Detected change data

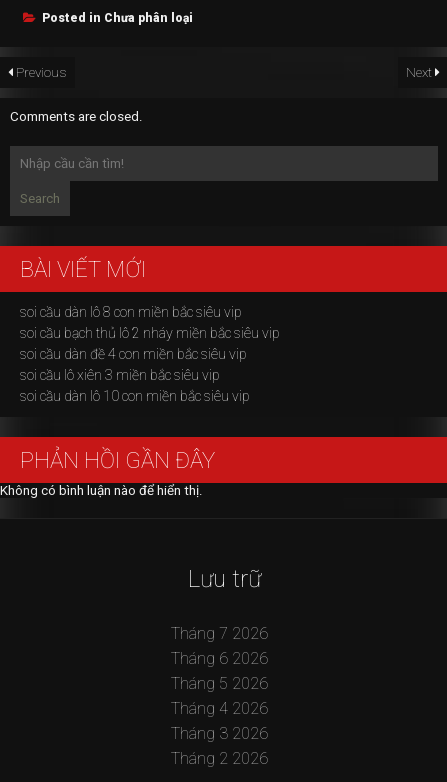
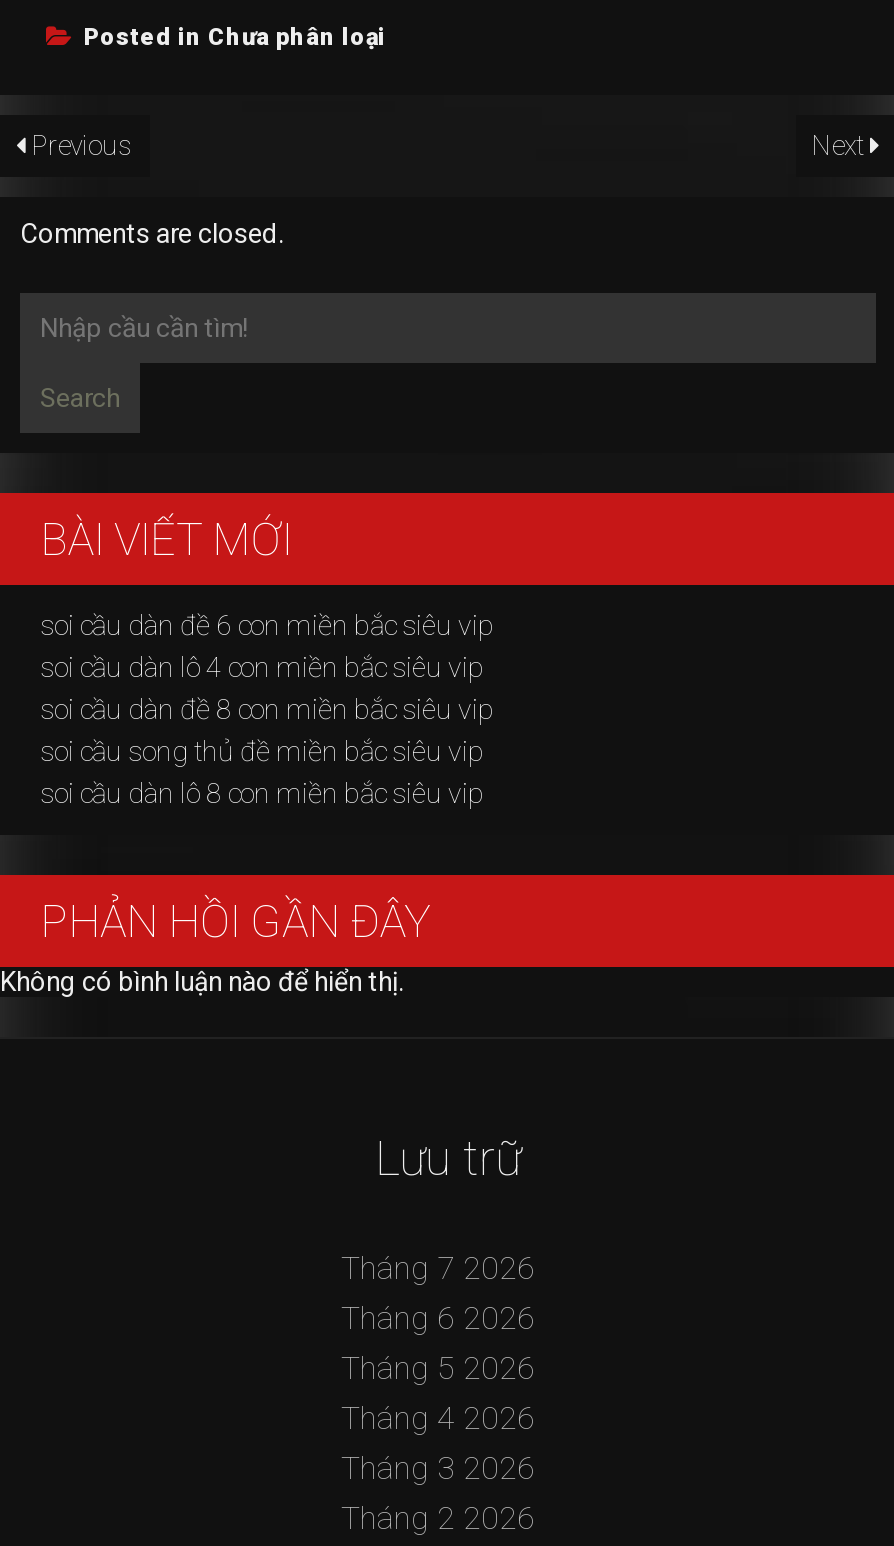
+ soi cầu dàn đề 6 con miền bắc siêu vip
+ soi cầu dàn lô 4 con miền bắc siêu vip
+ soi cầu dàn đề 8 con miền bắc siêu vip
+ soi cầu song thủ đề miền bắc siêu vip

moved down: soi cầu dàn lô 8 con miền bắc siêu vip

- soi cầu bạch thủ lô 2 nháy miền bắc siêu vip
- soi cầu dàn đề 4 con miền bắc siêu vip
- soi cầu lô xiên 3 miền bắc siêu vip
- soi cầu dàn lô 10 con miền bắc siêu vip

Work to be completed
Beginning with the line that contains "- soi cầu bạch", quote each line exactly through the last line of the entries above, and nothing beyond them.

Answer to this task
- soi cầu bạch thủ lô 2 nháy miền bắc siêu vip
- soi cầu dàn đề 4 con miền bắc siêu vip
- soi cầu lô xiên 3 miền bắc siêu vip
- soi cầu dàn lô 10 con miền bắc siêu vip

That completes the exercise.